**Task brief**.
All lines with the word "pourra" must be pulled from the entries below.

Change detection data:
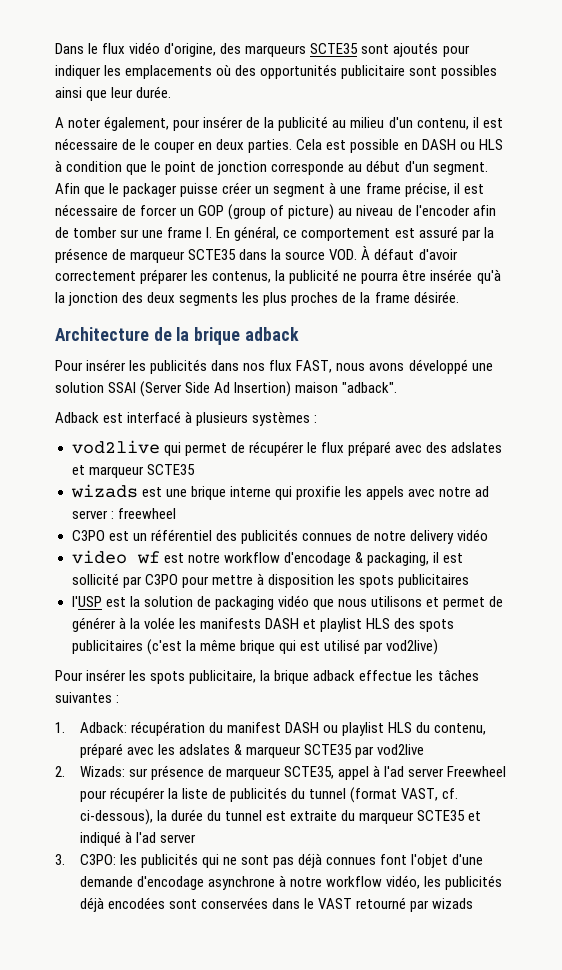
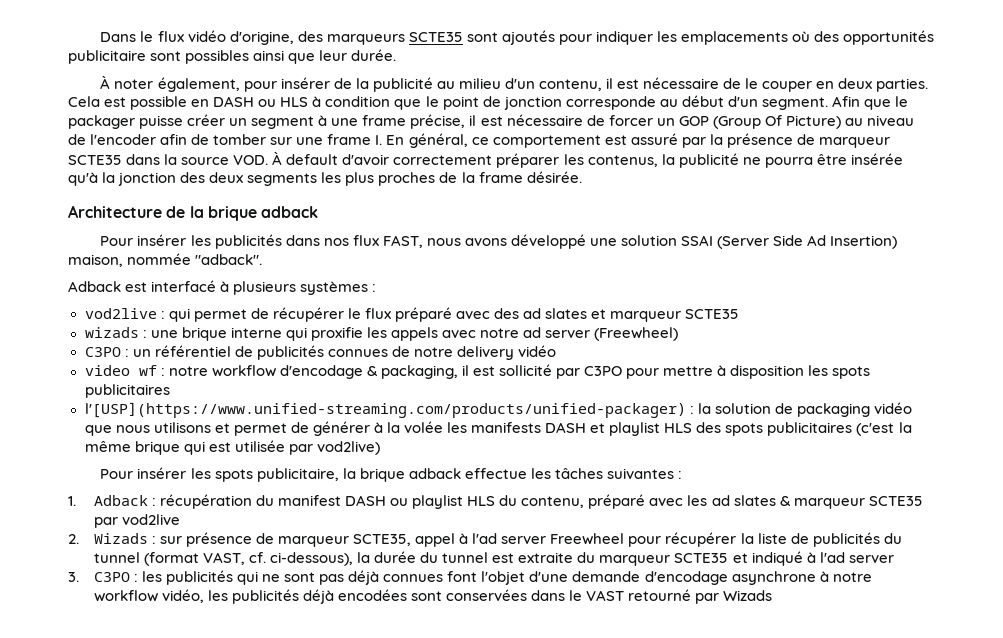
- A noter également, pour insérer de la publicité au milieu d'un contenu, il est nécessaire de le couper en deux parties.
+ À noter également, pour insérer de la publicité au milieu d'un contenu, il est nécessaire de le couper en deux parties.
- Afin que le packager puisse créer un segment à une frame précise, il est nécessaire de forcer un GOP (group of picture) au niveau de l'encoder afin de tomber sur une frame I. En général, ce comportement est assuré par la présence de marqueur SCTE35 dans la source VOD. À défaut d'avoir correctement préparer les contenus, la publicité ne pourra être insérée qu'à la jonction des deux segments les plus proches de la frame désirée.
+ Afin que le packager puisse créer un segment à une frame précise, il est nécessaire de forcer un GOP (Group Of Picture) au niveau de l'encoder afin de tomber sur une frame I. En général, ce comportement est assuré par la présence de marqueur SCTE35 dans la source VOD. À default d'avoir correctement préparer les contenus, la publicité ne pourra être insérée qu'à la jonction des deux segments les plus proches de la frame désirée.
- Pour insérer les publicités dans nos flux FAST, nous avons développé une solution SSAI (Server Side Ad Insertion) maison "adback".
+ Pour insérer les publicités dans nos flux FAST, nous avons développé une solution SSAI (Server Side Ad Insertion) maison, nommée "adback".
- vod2live qui permet de récupérer le flux préparé avec des adslates et marqueur SCTE35
+ vod2live : qui permet de récupérer le flux préparé avec des ad slates et marqueur SCTE35
- wizads est une brique interne qui proxifie les appels avec notre ad server : freewheel
- C3PO est un référentiel des publicités connues de notre delivery vidéo
+ wizads : une brique interne qui proxifie les appels avec notre ad server (Freewheel)
+ C3PO : un référentiel de publicités connues de notre delivery vidéo
- video wf est notre workflow d'encodage & packaging, il est sollicité par C3PO pour mettre à disposition les spots publicitaires
+ video wf : notre workflow d'encodage & packaging, il est sollicité par C3PO pour mettre à disposition les spots publicitaires
- l'USP est la solution de packaging vidéo que nous utilisons et permet de générer à la volée les manifests DASH et playlist HLS des spots publicitaires (c'est la même brique qui est utilisé par vod2live)
+ l'[USP](https://www.unified-streaming.com/products/unified-packager) : la solution de packaging vidéo que nous utilisons et permet de générer à la volée les manifests DASH et playlist HLS des spots publicitaires (c'est la même brique qui est utilisée par vod2live)
- 1. Adback: récupération du manifest DASH ou playlist HLS du contenu, préparé avec les adslates & marqueur SCTE35 par vod2live
+ 1. Adback : récupération du manifest DASH ou playlist HLS du contenu, préparé avec les ad slates & marqueur SCTE35 par vod2live
- 2. Wizads: sur présence de marqueur SCTE35, appel à l'ad server Freewheel pour récupérer la liste de publicités du tunnel (format VAST, cf. ci-dessous), la durée du tunnel est extraite du marqueur SCTE35 et indiqué à l'ad server
+ 2. Wizads : sur présence de marqueur SCTE35, appel à l'ad server Freewheel pour récupérer la liste de publicités du tunnel (format VAST, cf. ci-dessous), la durée du tunnel est extraite du marqueur SCTE35 et indiqué à l'ad server
- 3. C3PO: les publicités qui ne sont pas déjà connues font l'objet d'une demande d'encodage asynchrone à notre workflow vidéo, les publicités déjà encodées sont conservées dans le VAST retourné par wizads
+ 3. C3PO : les publicités qui ne sont pas déjà connues font l'objet d'une demande d'encodage asynchrone à notre workflow vidéo, les publicités déjà encodées sont conservées dans le VAST retourné par Wizads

**Result of this exercise**.
- Afin que le packager puisse créer un segment à une frame précise, il est nécessaire de forcer un GOP (group of picture) au niveau de l'encoder afin de tomber sur une frame I. En général, ce comportement est assuré par la présence de marqueur SCTE35 dans la source VOD. À défaut d'avoir correctement préparer les contenus, la publicité ne pourra être insérée qu'à la jonction des deux segments les plus proches de la frame désirée.
+ Afin que le packager puisse créer un segment à une frame précise, il est nécessaire de forcer un GOP (Group Of Picture) au niveau de l'encoder afin de tomber sur une frame I. En général, ce comportement est assuré par la présence de marqueur SCTE35 dans la source VOD. À default d'avoir correctement préparer les contenus, la publicité ne pourra être insérée qu'à la jonction des deux segments les plus proches de la frame désirée.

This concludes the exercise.